Samples will be dictionaries with inputs as keys, so I make unique samples and sum the policy and values, and increase the count by 1. Dividing by Count will average samples. AlphaZero always uses EndGame Value for all samples. I mix what you can read on: https://medium.com/oracledevs/lessons-from-alphazero-part-4-improving-the-training-target-6efba2e71628 In that document they declare Z and Q as possible objectives for value training. Z is the endgame score (-1, 0 or 1) that will be used on all samples (taking into account that samples from the loser player has -endgameScore). Q is just the sumValue/visits you get while doing MCTS search (i.e. the mean Score of the root node). I use a mix of both. SampleValue = k * Z + (1-k)*Q . k will linearly increase each turn, so initial samples have some little EndGame Score (because I think it's too far to declare a position as good or bad), and final moves will have a big percentage of EndGame Score (it's more clear that this position is good or bad). I had many problems with the sign of the Samples value. I struggled to get the correct sign. It seems naive, but to evaluate a game state the root node have a -sum(childrenValues). This is not what I wanted. If as player 0 I have a sure win (1.0), then all children from root will have 1.0 as mean score. But as the way the score backpropagates the root node will have a -1.0 (it's seen as the enemy POV). I neeeded the score for the player 0, so I tested a lot with signs until I got what I expected.
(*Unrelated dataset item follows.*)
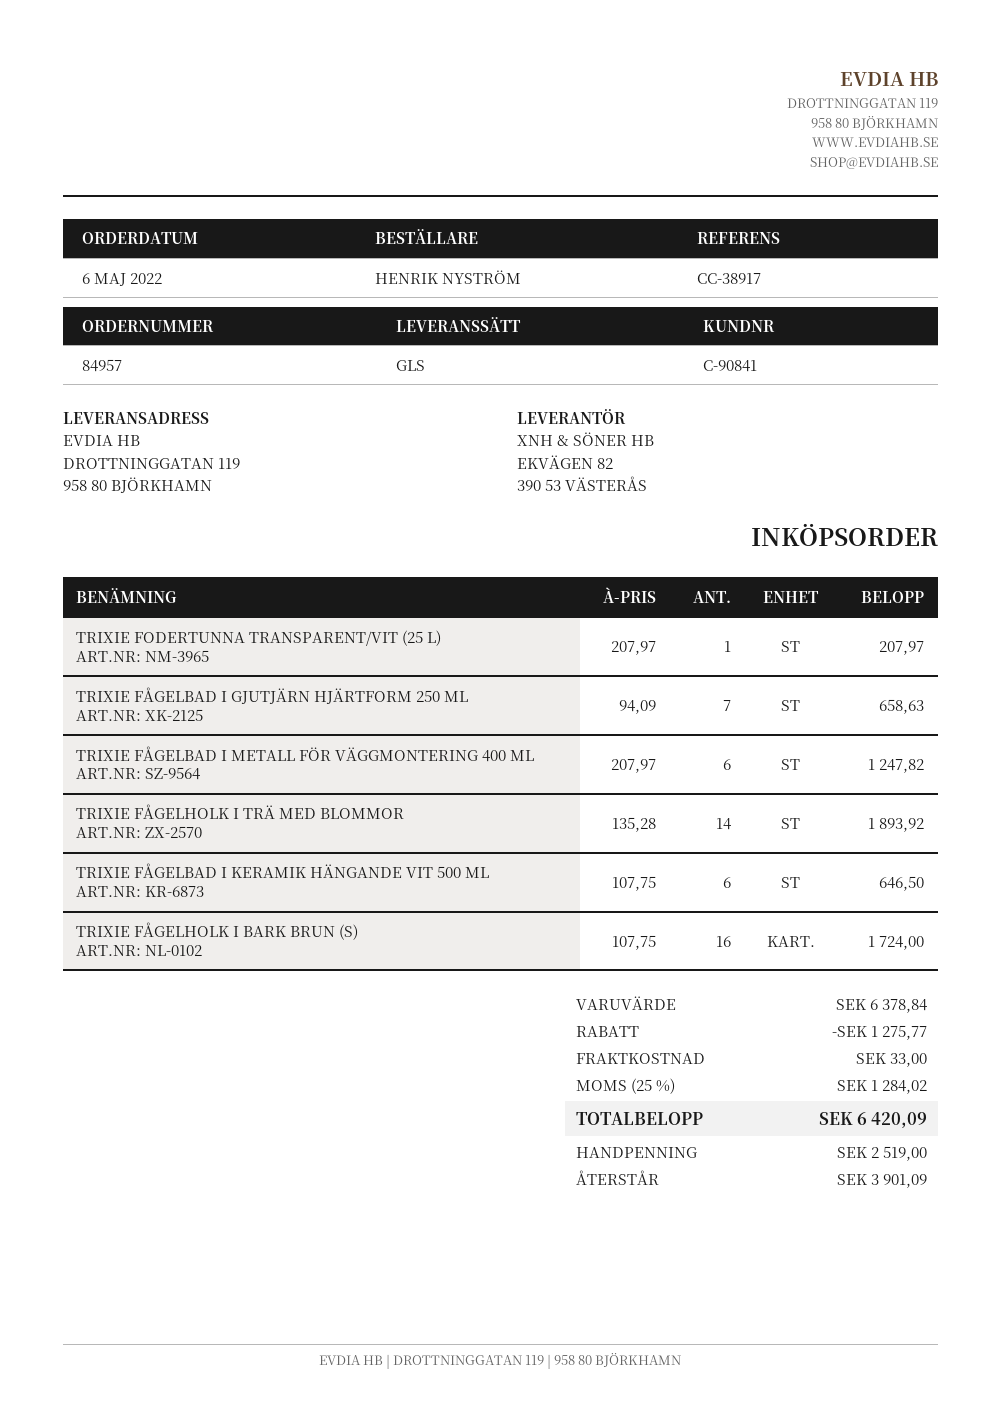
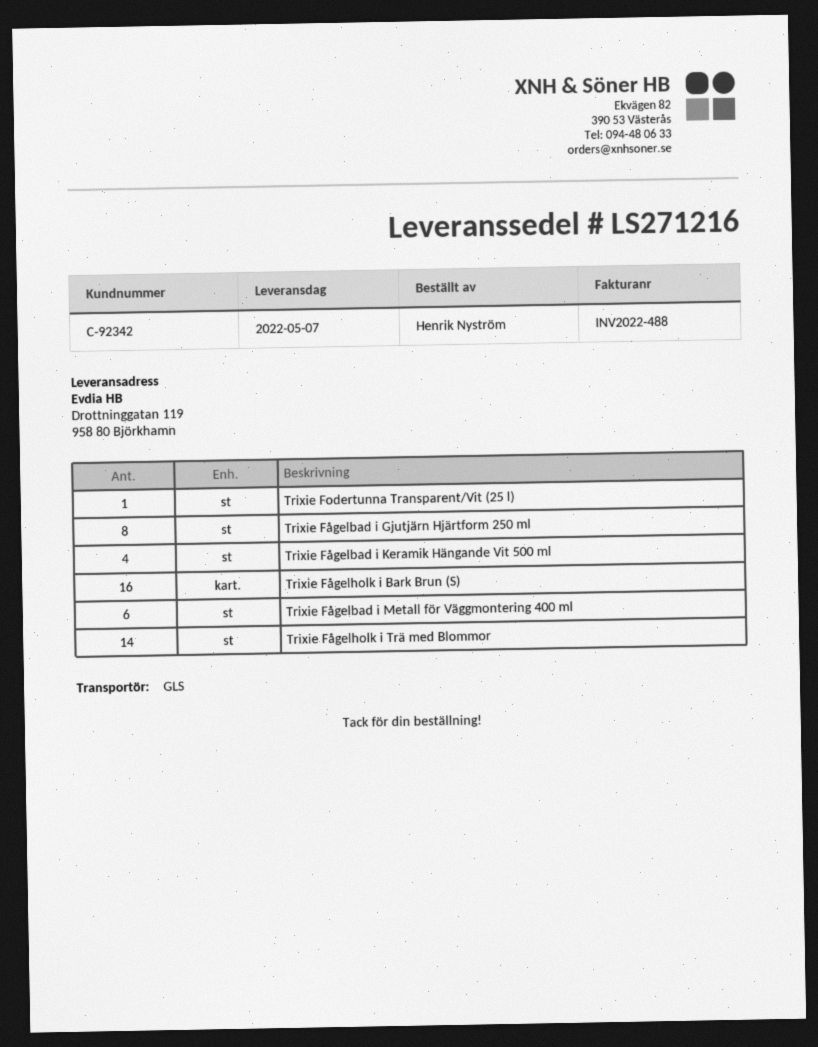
customer number: C-90841 -> C-92342
TRIXIE FÅGELBAD I GJUTJÄRN HJÄRTFORM 250 ML: 7 -> 8
TRIXIE FÅGELBAD I KERAMIK HÄNGANDE VIT 500 ML: 6 -> 4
Alphazero picks random minibatches of 2048 positions from last 500k games. I imagine it's just a random selection of 2048 samples. But according to my samples, without deduplication/averaging of samples you'll end up with a lot of repetitive initial samples, most of them having contradictory training targets.

My subset selection is much bigger, I take around 200k-800k samples from last 500k-N000k samples as a subset. Also the subset selection is weighted. I order samples by Count, on descending order. The 20% of my subset will come from the first 20% of that ordered sample list, the next 20% from the first 40% and so on. This way I ensure that most frequent samples usually appears on the subset. Finally I add some decay weight to older samples. I get all files, sortered by name descending (so higher generations are read first). For each file I reduce 0.02 the decay factor (starting with 1.0, limited to 0.7 as min decay). So samples from an old generation are counted but they add less to the final SumPolicy and SumValue

Training

Alphazero uses minibatches of 2048 samples. I use a big subset with M00k samples, and the training function does N passes (EPOCH between 5 and 20, depending on how much it takes). I do it on a synchronized way. AZ do the evaluation of the network each 1000 minisamples, I do after 1 training call (but that call has N passes as EPOCH).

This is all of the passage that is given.